Security considerations for OTA software updates for IoT gateway devices

Smart devices are increasingly used in a wide variety of applications, from smart home systems to industrial controls. The Internet of Things market is expected to grow to over $1.5 trillion by 2025. More and more devices are including network-accessible functionality, but sadly many of them do not take appropriate security measures. Malicious actors can infiltrate poorly secured devices and collect them into what is called a “botnet.” The effects of these botnets can be dramatic, sometimes resulting in outages on a global scale. Ransomware attacks are becoming commonplace. Even connected devices that seem to be harmless, such as fish tanks, can be used as vectors for costly attacks.

In order to respond to threats, designers must provide the ability for remotely deployed systems to receive software updates, which if implemented poorly, can provide another vector for attacks. In this post, we will discuss some security and privacy considerations for connected devices and dig into specifics related specifically to the over-the-air (OTA) software update framework in an enterprise setting. We start by reviewing some general security principles that should be a part of any system design. We will then examine considerations for the update framework itself, including design decisions that should be made early to avoid retrofitting the system layer on. We will then detail the security needs of the target device operating system. Finally, we will present some thoughts on how to securely integrate an update system into an application development workflow.

Security is a process and a mindset. There is no magic switch we can toggle to make a system secure. It is important to stay vigilant, reviewing existing security flaws, and adapting to your workflow to account for them. New classes of attacks appear seemingly every day and engineering teams must prepare for this in order to remain secure. The white hats have to get it right every time while the black hats only need to get it right once. You need to identify what resources are worthy of being protected. A database of weather readings is unlikely to contain proprietary information whereas a customer database most certainly is. You will want to tailor the security to match the severity of a breach. The objective of most security devices is to increase the cost of an attack or reduce the value of any successful breaches.

It is important to realize that the OTA update system is generally only concerned with potential attacks and vulnerabilities to the update process itself. It does not provide any protection against attacks that happened outside of the update change. For these kinds of attacks, you need to rely on other components provided by your operating system.

One extremely important general security consideration is the principle of least privilege. This states that components of your system should have the minimum access necessary to achieve their required functions. This helps to limit damage that can be done when a particular component is breached.

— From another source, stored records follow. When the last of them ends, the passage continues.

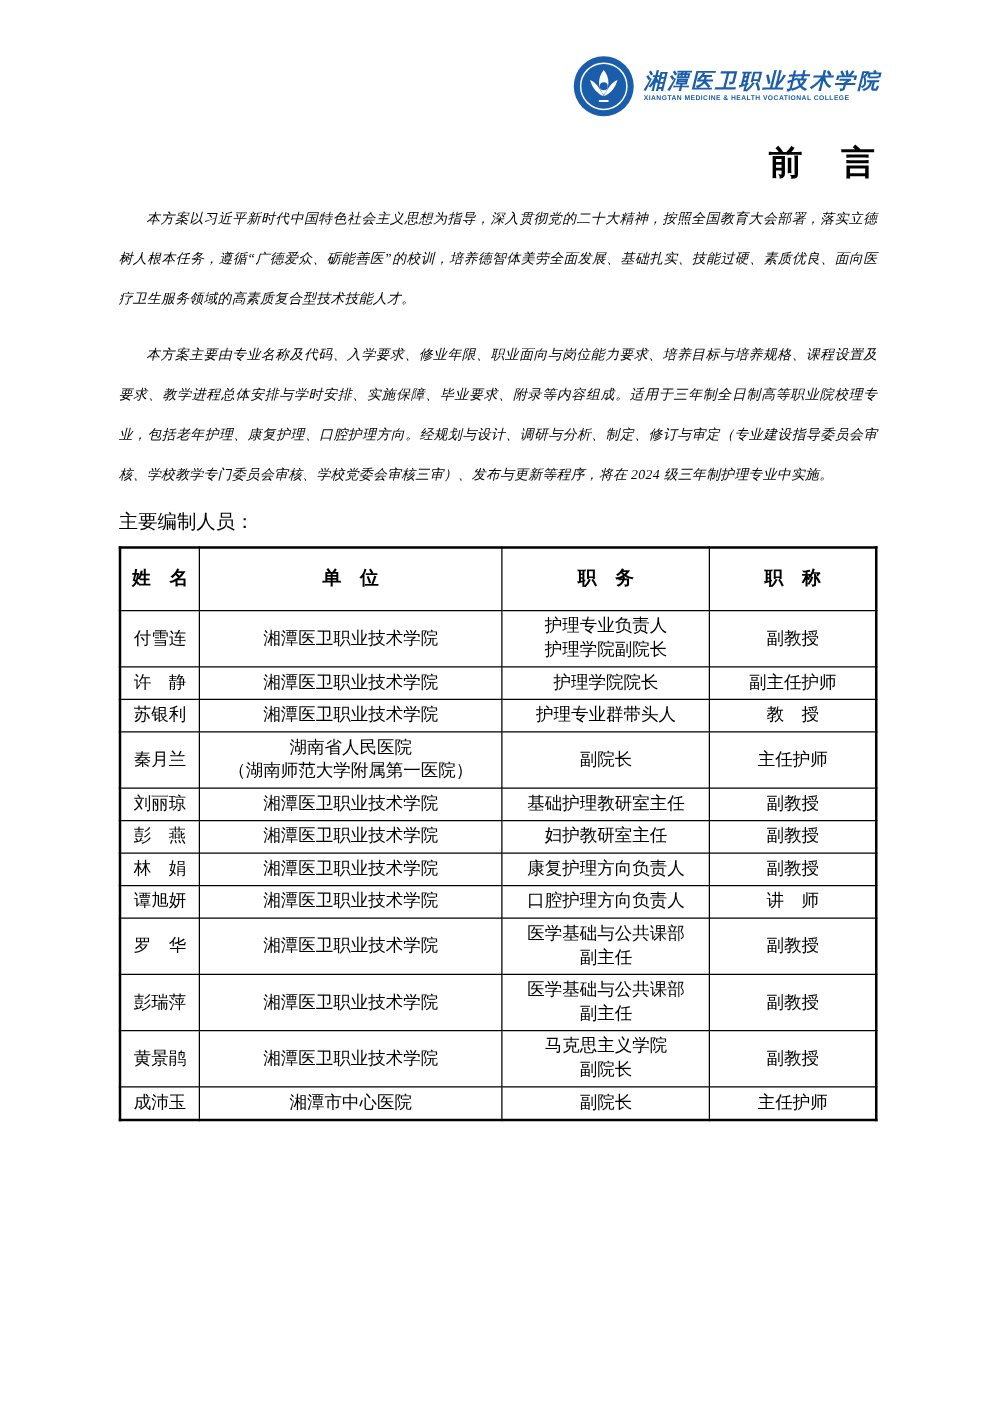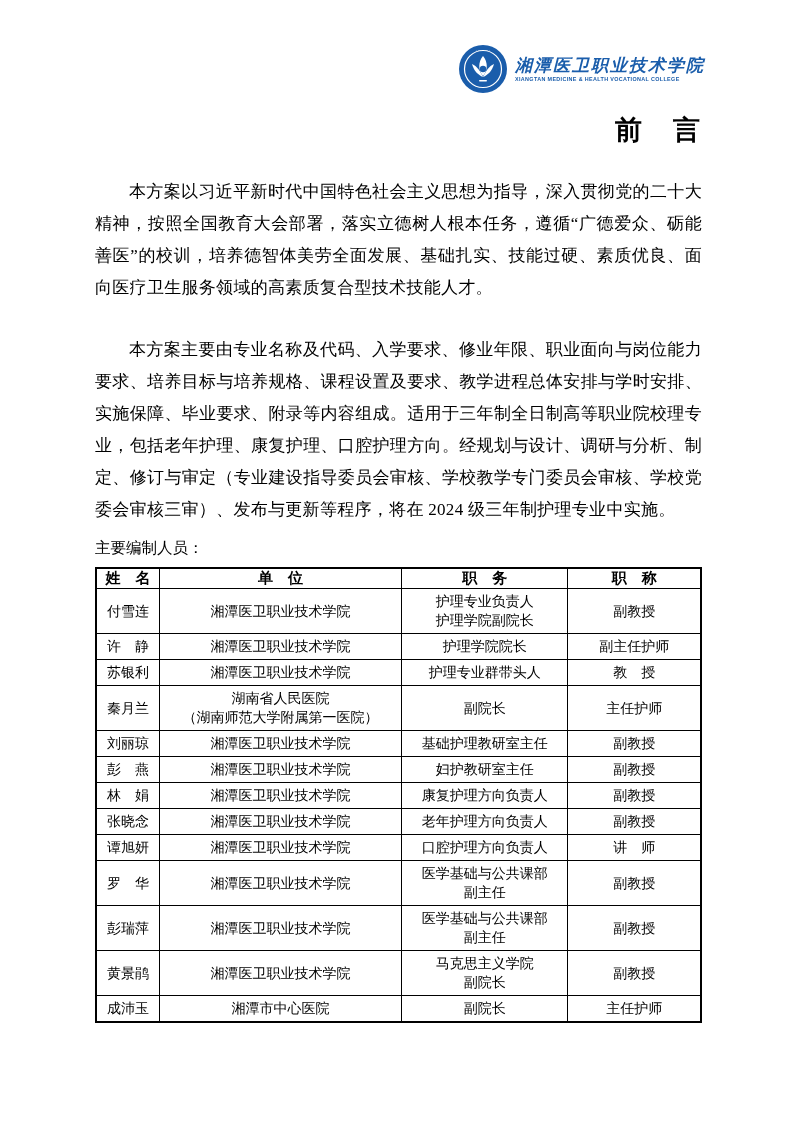--- a/index.html
+++ b/index.html
@@ -38,10 +38,11 @@
     font-size: 27px; font-weight: bold; letter-spacing: 2px; line-height: 32px;
   }
   .para {
-    margin: 30px 0 0 0;
-    font-size: 17px; line-height: 32px;
+    margin: 13px 0 0 0;
+    font-size: 11px; line-height: 32px;
     text-align: justify; text-indent: 2em;
     letter-spacing: 0.3px;
+    font-style: italic;
   }
   .staff-heading {
     margin: 11px 0 0 0;

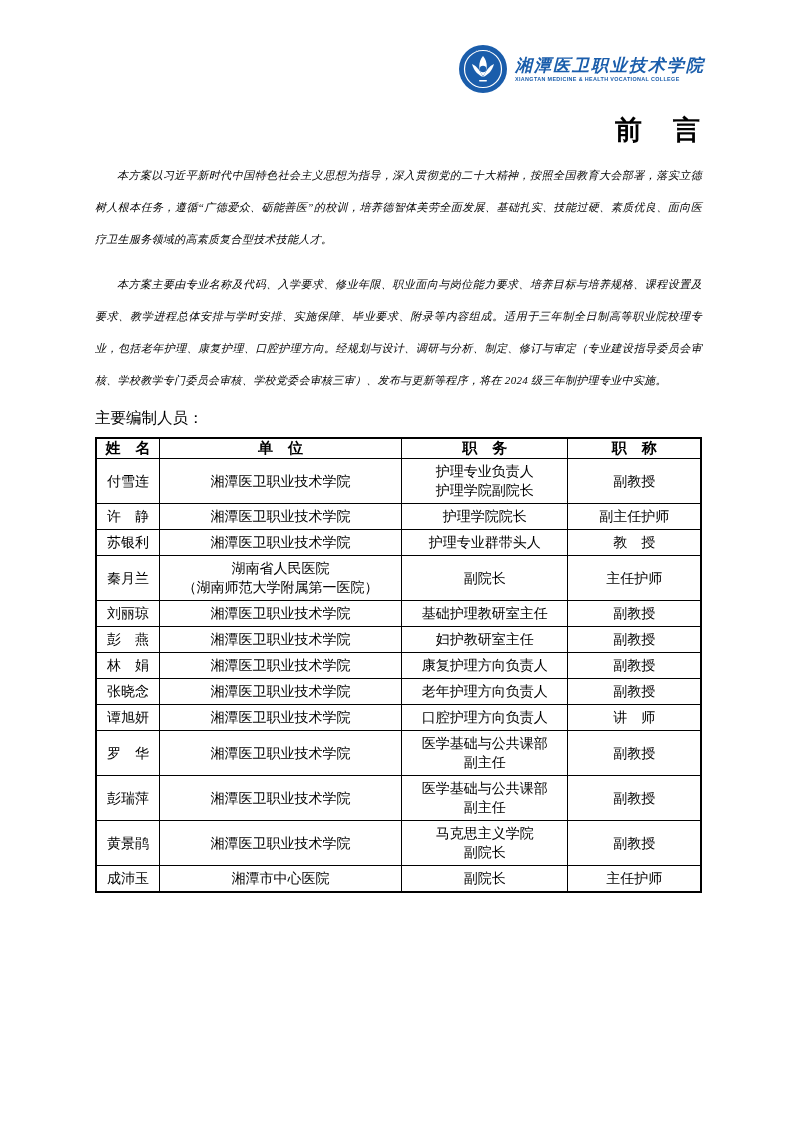--- a/index.html
+++ b/index.html
@@ -62,7 +62,7 @@
     font-size: 14px; line-height: 19px; padding: 3px 2px;
   }
   .staff th {
-    font-size: 15px; font-weight: bold; padding: 0 2px; margin-top: 28px;
+    font-size: 15px; font-weight: bold; padding: 15px 2px; margin-top: 28px;
   }
   .col-name  { width: 10.5%; }
   .col-unit  { width: 40%;   }

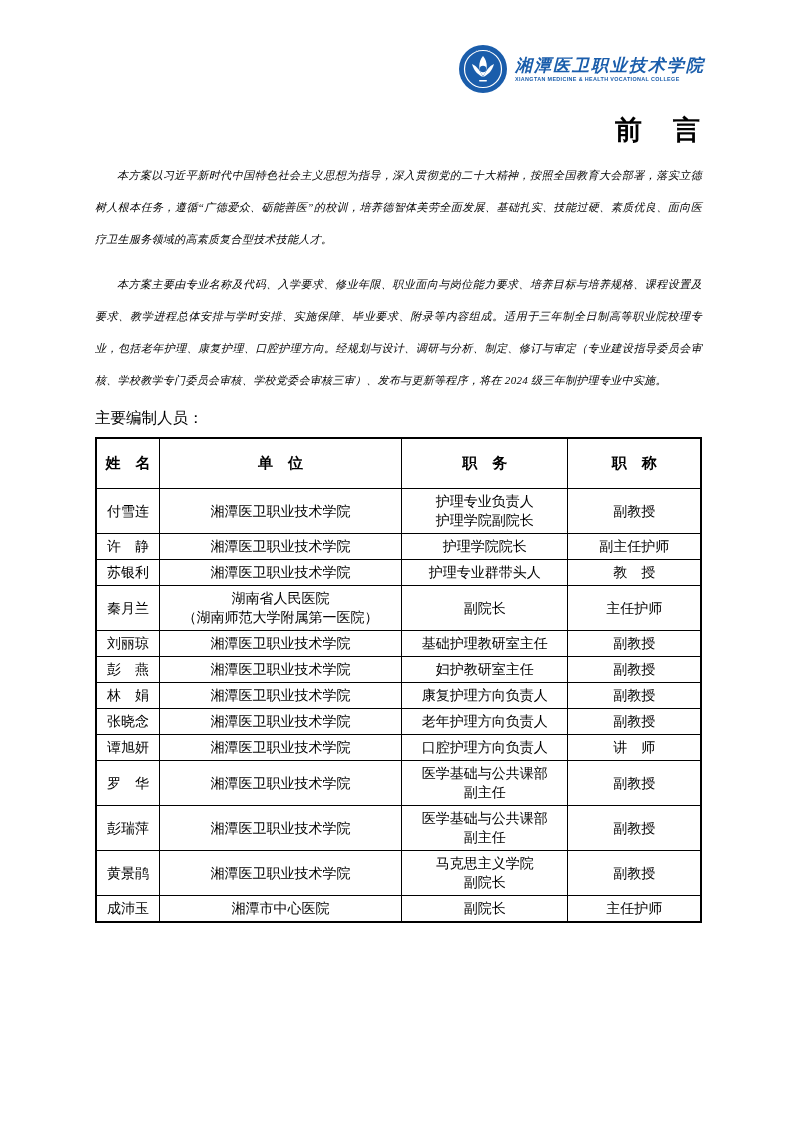--- a/index.html
+++ b/index.html
@@ -165,12 +165,6 @@
         <td>副教授</td>
       </tr>
       <tr>
-        <td>张晓念</td>
-        <td>湘潭医卫职业技术学院</td>
-        <td>老年护理方向负责人</td>
-        <td>副教授</td>
-      </tr>
-      <tr>
         <td>谭旭妍</td>
         <td>湘潭医卫职业技术学院</td>
         <td>口腔护理方向负责人</td>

Other things to consider when designing your system, but not directly related to OTA updates are:

Access control systems (such as SELinux or SMACK)
Secure boot
Read-only storage
Security hardware

Besides the general security principles that any networked device should follow, OTA update frameworks have some particular concerns. These concerns affect three parts of your update process:

server-side, where updates are stored and deployed
client side, the device receiving the update and the software running on the device that implements OTA updates
tooling, the certificates, keys, and other tools that ensure the process is secure.

One of the first decisions when designing the server side of your update framework is where you will host the system. It is possible to host it on servers that you own but you need to consider the physical security of them. Who should have access? How is that controlled, and more importantly revoked? What other security is in place? Are there appropriate security cameras and other measures? We’ve all seen movies or TV shows where characters put on a uniform and carry a clipboard (or more likely these days, a tablet) and simply walk by the front security desk in a building. Getting physical access to these systems can easily bypass many of the other security mechanisms we have in place.

Due to the complexity of managing your own physical servers, more and more designs are using cloud providers to outsource those issues. Vendors such as Amazon, Google and Microsoft provide robust systems with complete remote management that should be considered for your server setup unless you already have expertise and physical infrastructure in place. Building your server components using container systems such as Docker give you great flexibility in the choice of cloud vendor and allow you the possibility to migrate between them should it be needed. The biggest advantage of using these providers is that they handle all the physical security needs allowing you to focus on your applications. You are normally still responsible for the digital security of your cloud computing nodes, but the providers generally provide sane defaults, which can speed your development significantly. Special care should be taken with the assets that are stored in the cloud. There have been many data leaks due to improper permissions on cloud-stored data. These issues are not problems with cloud storage but rather with specific poor implementation choices.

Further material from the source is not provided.